If your application uses indirect localized string resources, and you update the application, you may find that Windows keeps using the old string from the previous version of the application.

For example, suppose that you set the localized name for a shortcut to @C:\Program Files\Contoso\Contoso.exe,-1, and in version 1 of your program, you have

LANGUAGE LANG_ENGLISH, SUBLANG_NEUTRAL
STRINGTABLE
BEGIN
1 "Contoso Document Services"
END

LANGUAGE LANG_GERMAN, SUBLANG_NEUTRAL
STRINGTABLE
BEGIN
1 "Contoso Dokumentdienste"
END

For version 2, your marketing team decides that the program should really be called Contoso Document System, so you change the resource file to read

LANGUAGE LANG_ENGLISH, SUBLANG_NEUTRAL
STRINGTABLE
BEGIN
1 "Contoso Document System"
END

LANGUAGE LANG_GERMAN, SUBLANG_NEUTRAL
STRINGTABLE
BEGIN
1 "Contoso Dokumentsystem"
END

The user upgrades to version 2 of your program, but the shortcut on the Start menu still reads Contoso Document Services. What's going on?

The shell keeps a cache of indirect localized strings because loading a DLL just to read a string out of it is pretty expensive. This cache is keyed by the string location specifier, and since your string location specifier hasn't changed from its previous value of @C:\Program Files\Contoso\Contoso.exe,-1, the shell continues using the value it stored away in its cache, which if the user had previously been using version 1 of your program, is the string Contoso Document Services.

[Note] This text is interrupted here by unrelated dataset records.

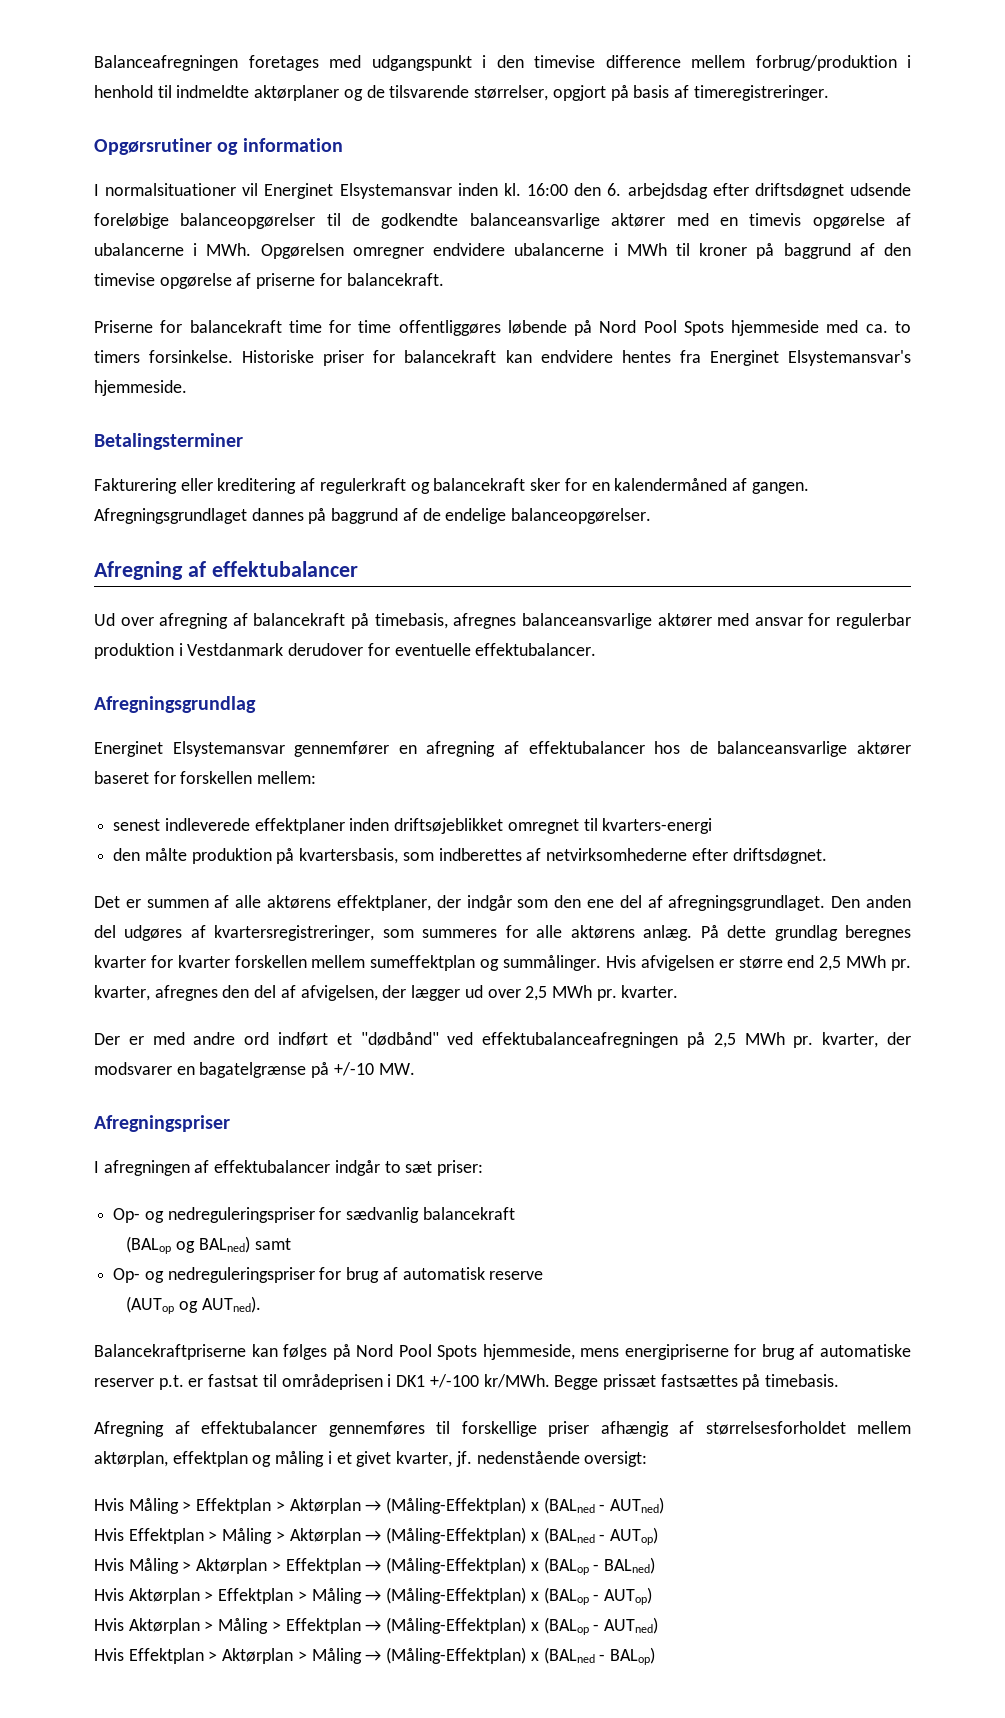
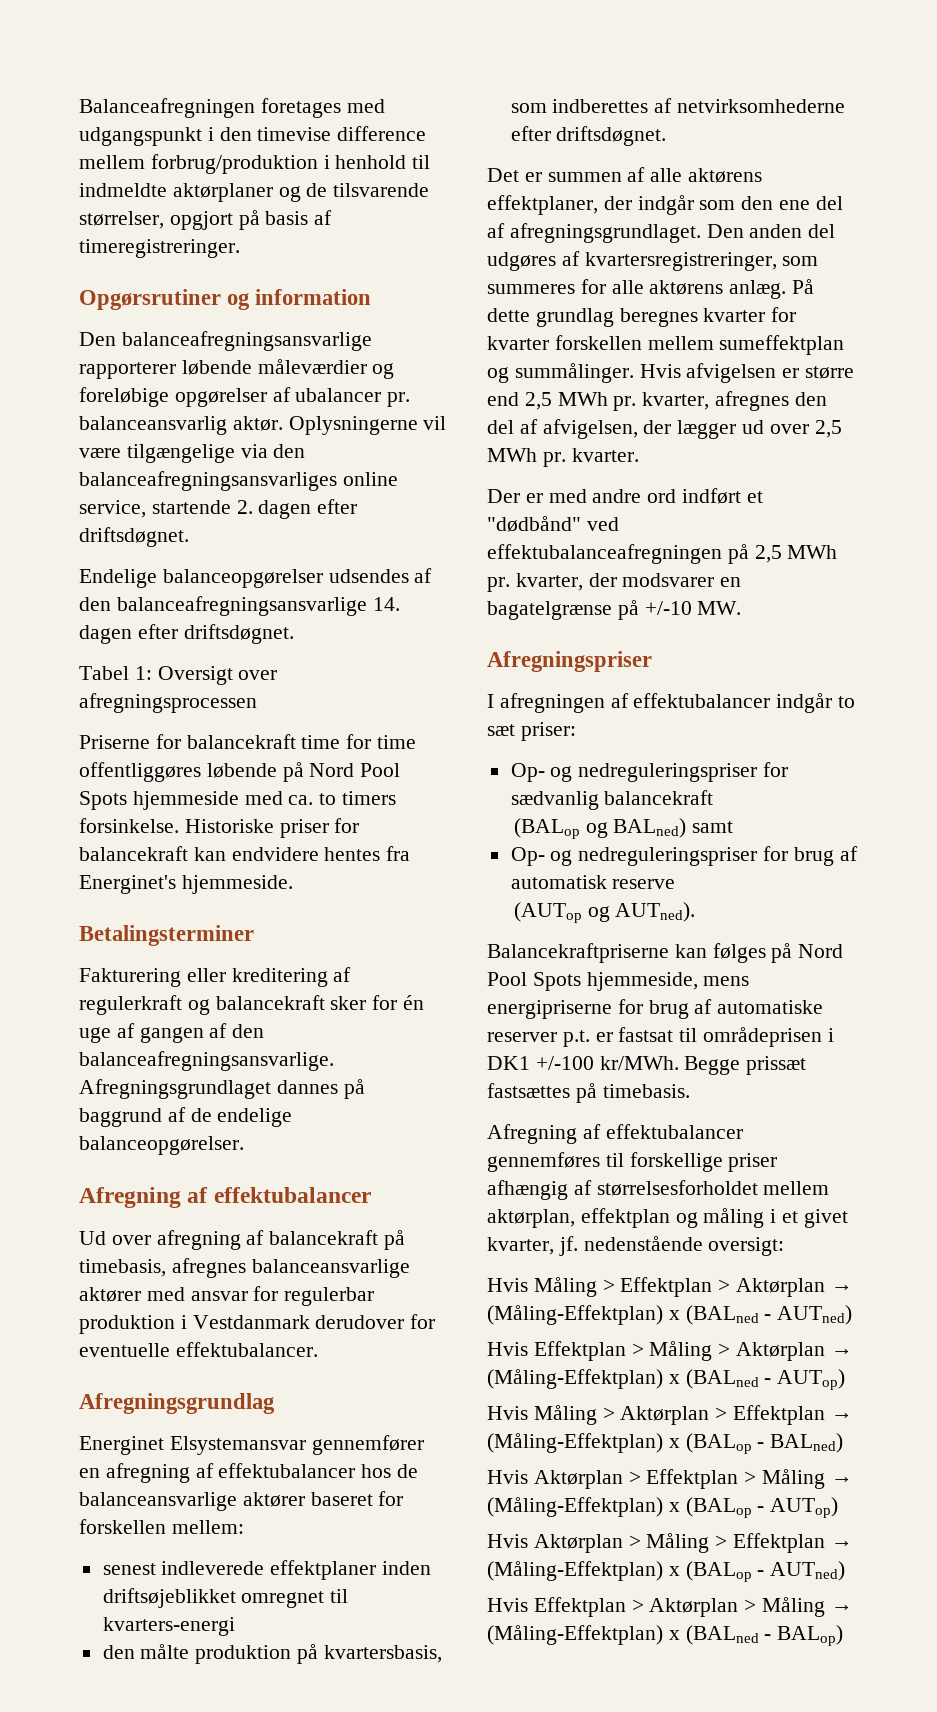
- I normalsituationer vil Energinet Elsystemansvar inden kl. 16:00 den 6. arbejdsdag efter driftsdøgnet udsende foreløbige balanceopgørelser til de godkendte balanceansvarlige aktører med en timevis opgørelse af ubalancerne i MWh. Opgørelsen omregner endvidere ubalancerne i MWh til kroner på baggrund af den timevise opgørelse af priserne for balancekraft.
+ Den balanceafregningsansvarlige rapporterer løbende måleværdier og foreløbige opgørelser af ubalancer pr. balanceansvarlig aktør. Oplysningerne vil være tilgængelige via den balanceafregningsansvarliges online service, startende 2. dagen efter driftsdøgnet.
+ Endelige balanceopgørelser udsendes af den balanceafregningsansvarlige 14. dagen efter driftsdøgnet.
+ Tabel 1: Oversigt over afregningsprocessen
- Historiske priser for balancekraft kan endvidere hentes fra Energinet Elsystemansvar's hjemmeside.
+ Historiske priser for balancekraft kan endvidere hentes fra Energinet's hjemmeside.
- Fakturering eller kreditering af regulerkraft og balancekraft sker for en kalendermåned af gangen.
+ Fakturering eller kreditering af regulerkraft og balancekraft sker for én uge af gangen af den balanceafregningsansvarlige.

Some people, having discovered this behavior, have tried to go in and tinker with the shell's internal cache of indirect localized strings, but such a technique is doomed to failure because the location of that cache changes pretty regularly, and besides, it's an internal implementation detail. (And even if you find it and manage to fiddle with it, you only fix the problem for the current user. Other users will still have the stale cache entry.)

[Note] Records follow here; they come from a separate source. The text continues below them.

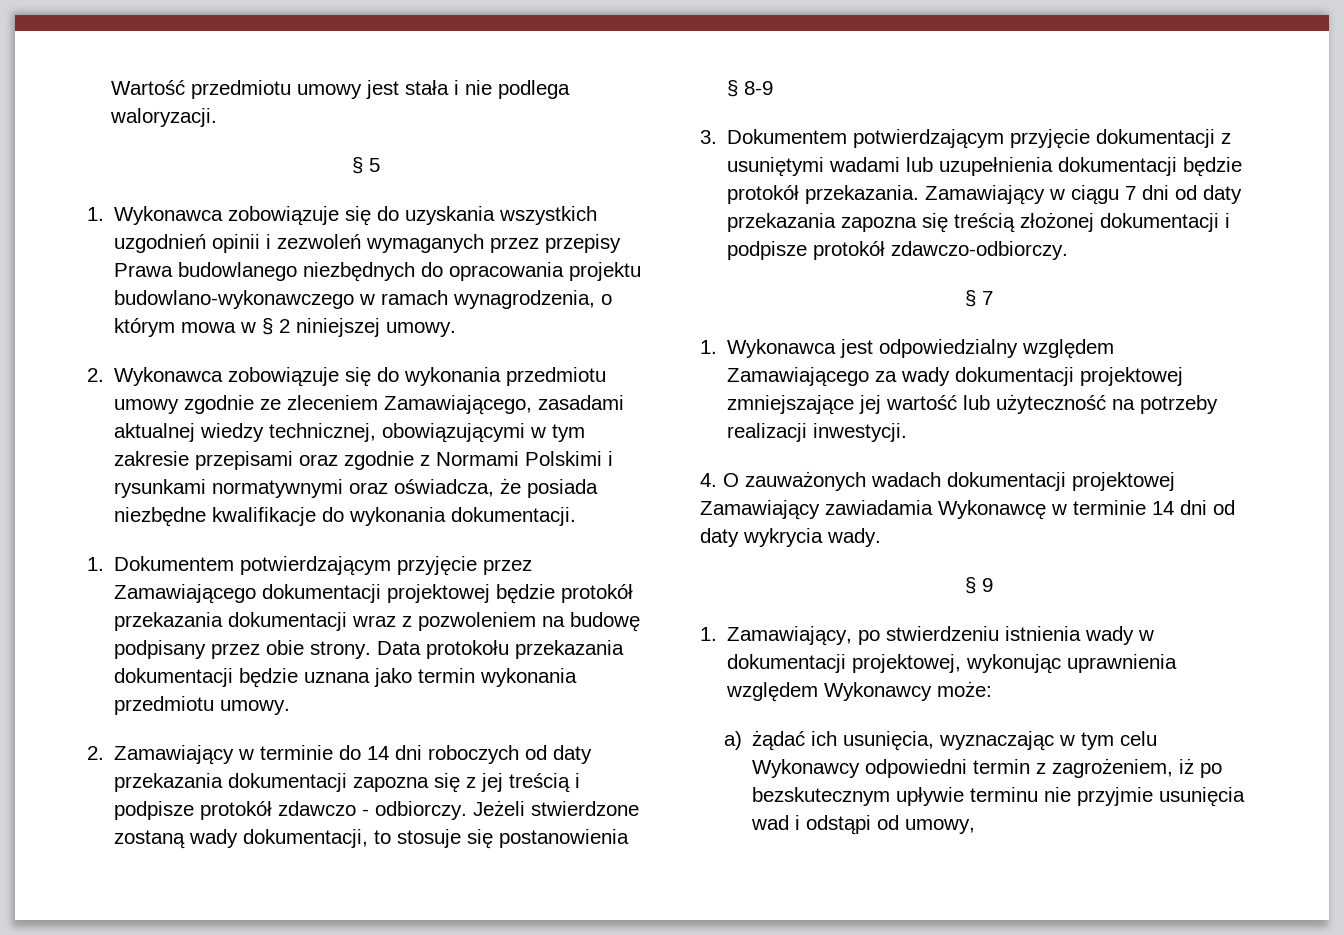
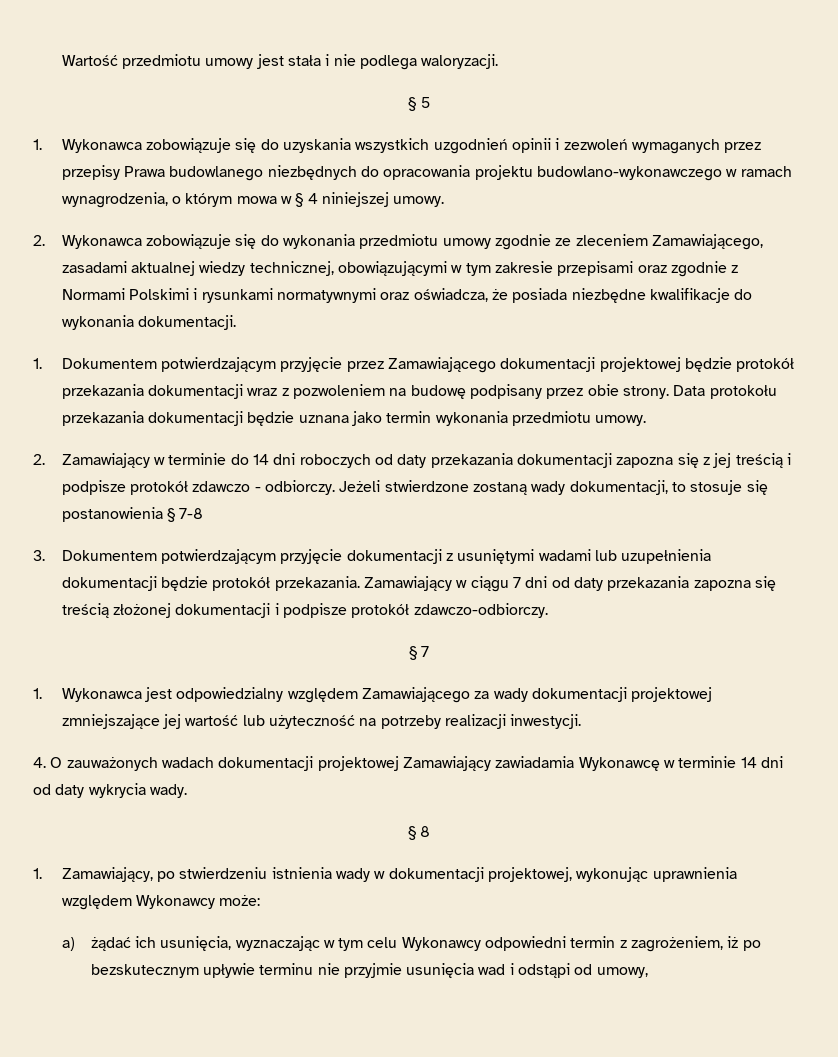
- 1. Wykonawca zobowiązuje się do uzyskania wszystkich uzgodnień opinii i zezwoleń wymaganych przez przepisy Prawa budowlanego niezbędnych do opracowania projektu budowlano-wykonawczego w ramach wynagrodzenia, o którym mowa w § 2 niniejszej umowy.
+ 1. Wykonawca zobowiązuje się do uzyskania wszystkich uzgodnień opinii i zezwoleń wymaganych przez przepisy Prawa budowlanego niezbędnych do opracowania projektu budowlano-wykonawczego w ramach wynagrodzenia, o którym mowa w § 4 niniejszej umowy.
- Jeżeli stwierdzone zostaną wady dokumentacji, to stosuje się postanowienia § 8-9
+ Jeżeli stwierdzone zostaną wady dokumentacji, to stosuje się postanowienia § 7-8
- § 9
+ § 8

The best solution is to treat indirect strings as locked: Once you decide what a string should say, you can't change it. When you issue version 2 of Contoso.exe, you can create a second string

LANGUAGE LANG_ENGLISH, SUBLANG_NEUTRAL
STRINGTABLE
BEGIN
1 "Contoso Document Services" // shortcuts from version 1.0 use this
2 "Contoso Document System" // shortcuts from version 2.0 use this
END

LANGUAGE LANG_GERMAN, SUBLANG_NEUTRAL
STRINGTABLE
BEGIN
1 "Contoso Dokumentdienste" // shortcuts from version 1.0 use this
2 "Contoso Dokumentsystem" // shortcuts from version 2.0 use this
END

and have the installer for version 2.0 create a shortcut whose indirect localized string specifier is

@C:\Program Files\Contoso\Contoso.exe,-2

I admit that this method is rather clumsy and requires more attention on the part of the developer. Everybody wants the "cheap" way out, where the definition of "cheap" is not "cheapest for the customer" but rather "cheapest for me, the developer, because there's a new episode of Doctor Who tonight and I don't want to miss it."

We saw last time that the format for indirect localized string resources has room for a comment. And it's the comment that we can take advantage of here. The shell uses the entire string location specifier as the key for its cache lookup, and that string includes the comment. Therefore, if you simply change the comment, that results in a cache miss, and the shell will go and re-fetch the string.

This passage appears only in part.